Design patterns: Strategy, Observer, and "Data Pull"
Design Patterns
This semester, we have already covered a few design patterns: structures or templates that software engineers have agreed solve common software problems.
- In Lecture 11 (Lists), we covered the Accumulator Pattern: the pattern that we use to add up, or accumulate, a sequence of items.
- We had a few lectures on design patterns for handling data, including mapping, filtering, and merging dataframes.
Design patterns:
- are independent of programming language
- are flexible (the overarching pattern allows modifications)
- provide us a common vocabulary to communicate "blueprints" for standard patterns
"Data Pull" pattern
(Modeled after this lecture: https://neu-se.github.io/CS4530-Spring-2024/Slides/Module%2005%20Interaction-Level%20Design%20Patterns.pdf)

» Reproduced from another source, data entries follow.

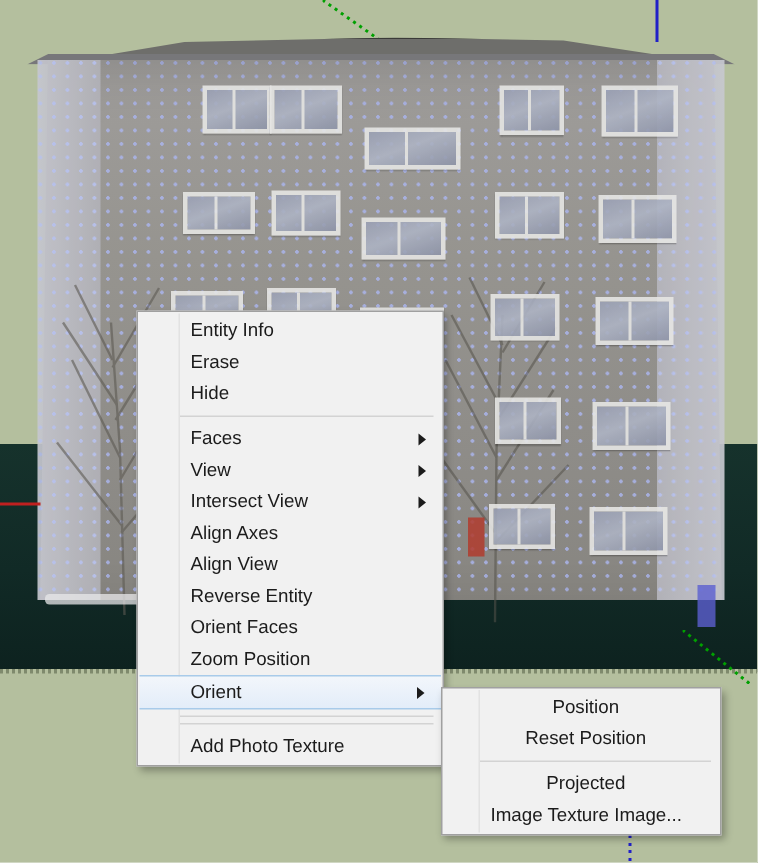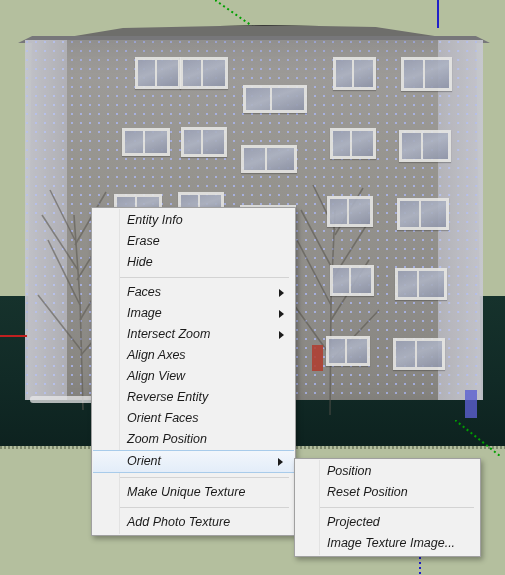"Entity Info" .menu-item { font-style: italic -> none }
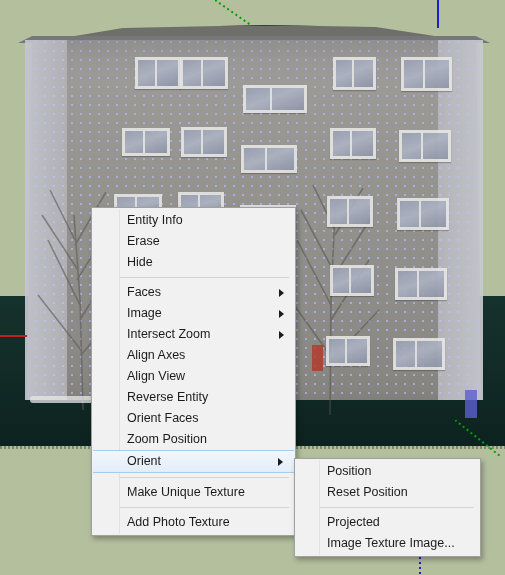"Image" span { text: Image -> View }
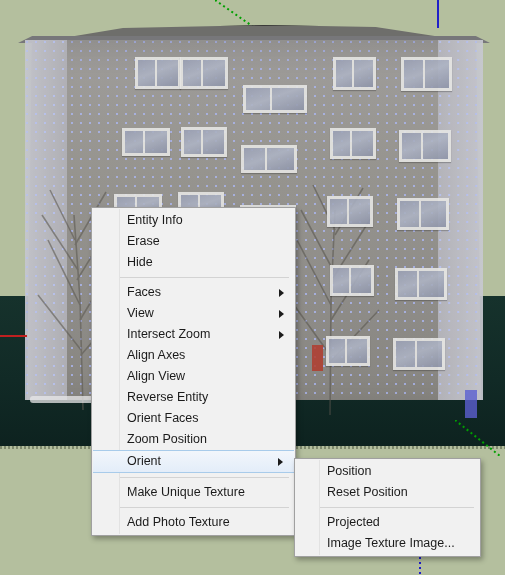"Intersect Zoom" span { text: Zoom -> View }
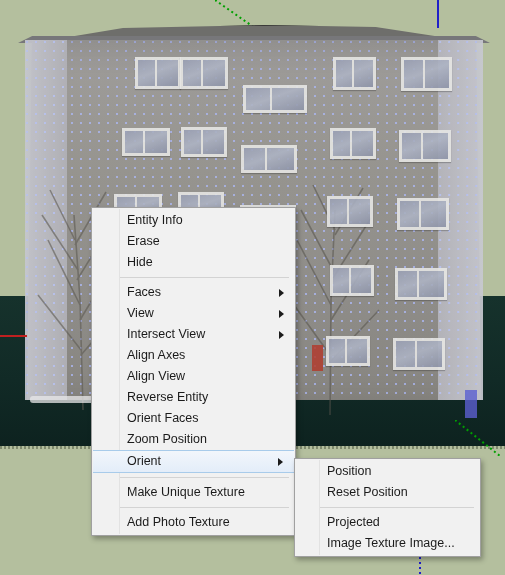"Position" #sub-menu .menu-item { text-align: none -> center }
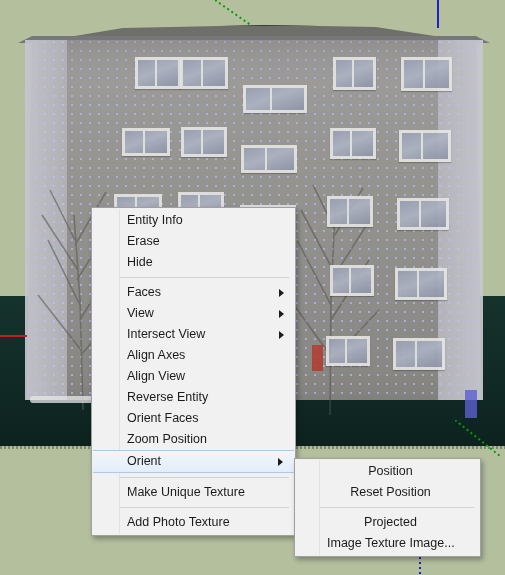"Make Unique Texture" div.menu-item { html: <div><span>Make Unique Texture</span></div> -> none }
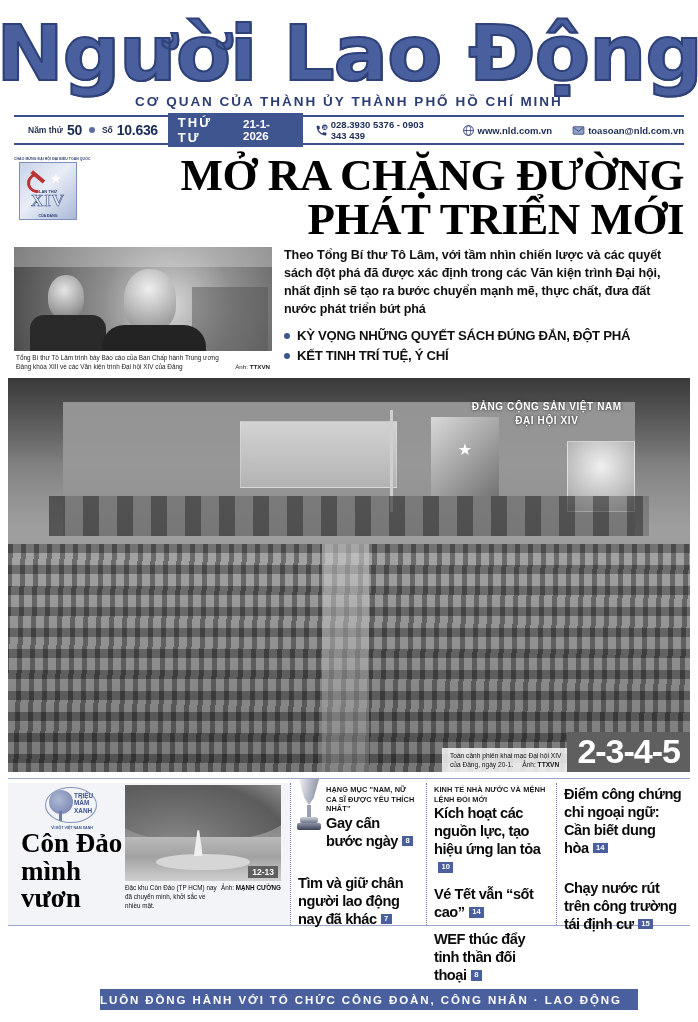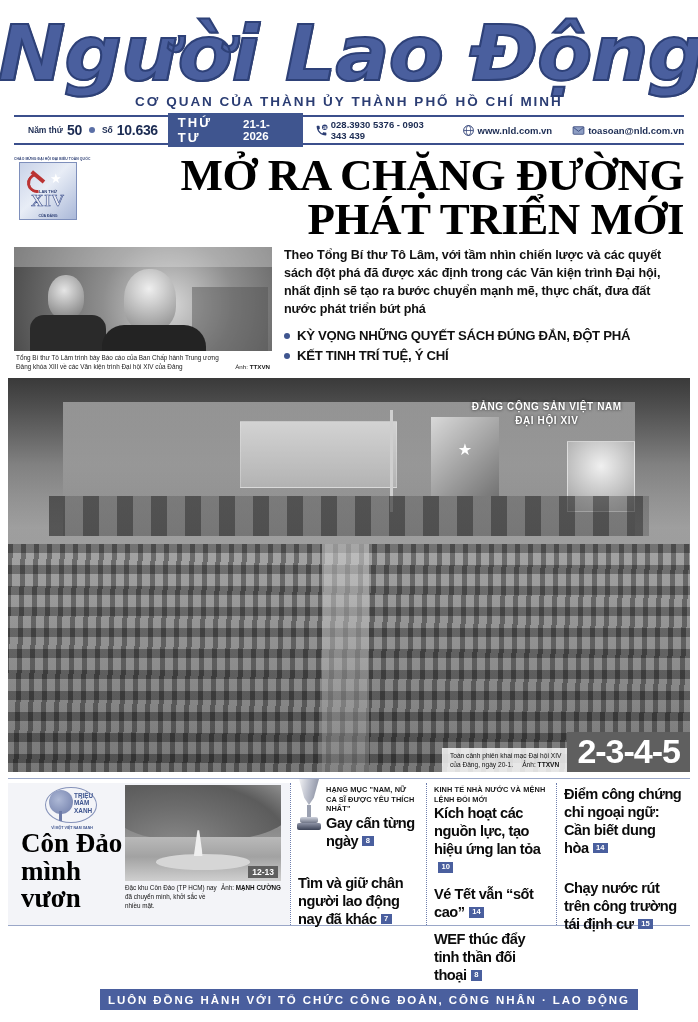"Người Lao Động" .logo-row { font-style: italic -> none; text-align: right -> center }
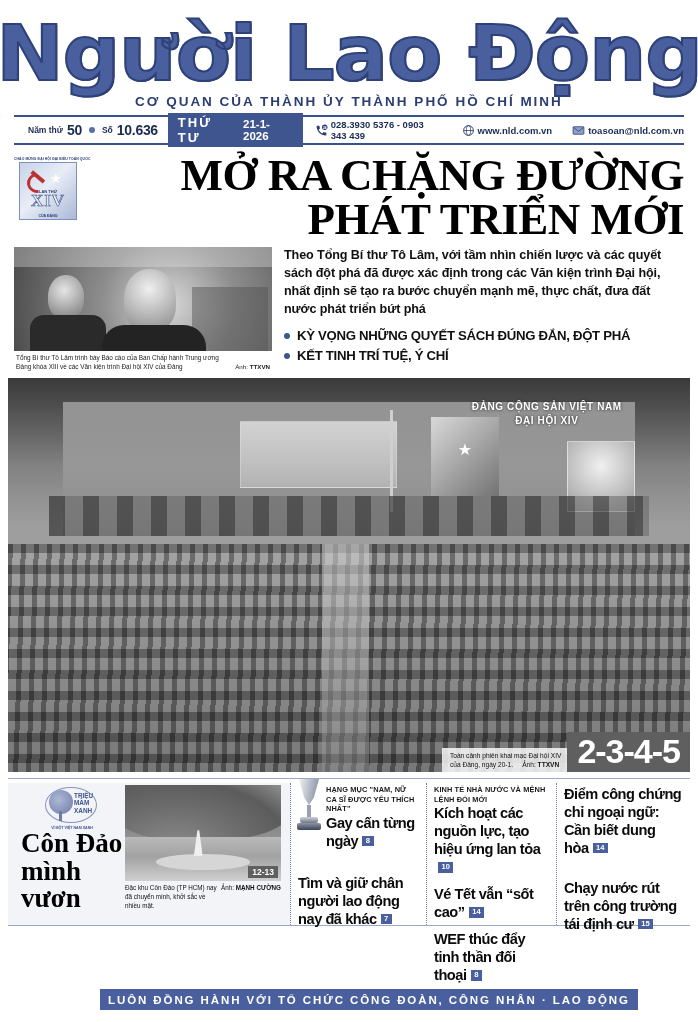"Gay cấn từng ngày" h3 { text: từng -> bước }
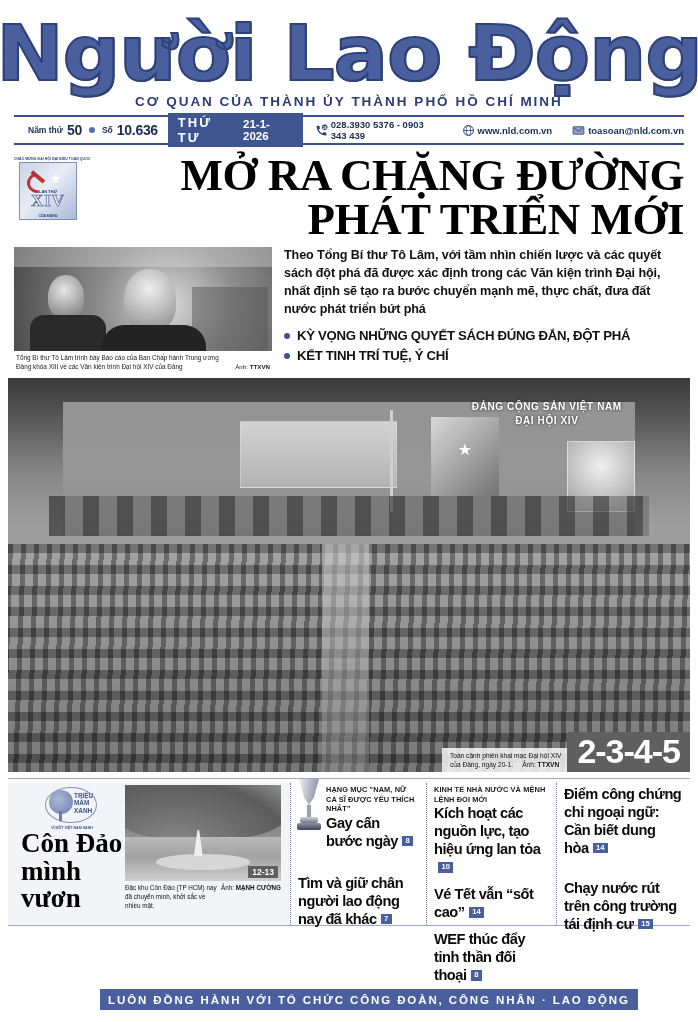"LUÔN ĐỒNG HÀNH VỚI TỔ" .footer { justify-content: center -> none }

Information transfer: push versus pull
Consider this situation where a Producer produces some data, and a Consumer uses that data:
class Producer:
def get_data(self) -> int:
return 500
class Consumer:
def do_some_work(self) -> None:
self.do_something(self.needed_data)
def do_something(self, data: int) -> None:
# Placeholder for actual work
pass
How can we get the data from the producer to the consumer?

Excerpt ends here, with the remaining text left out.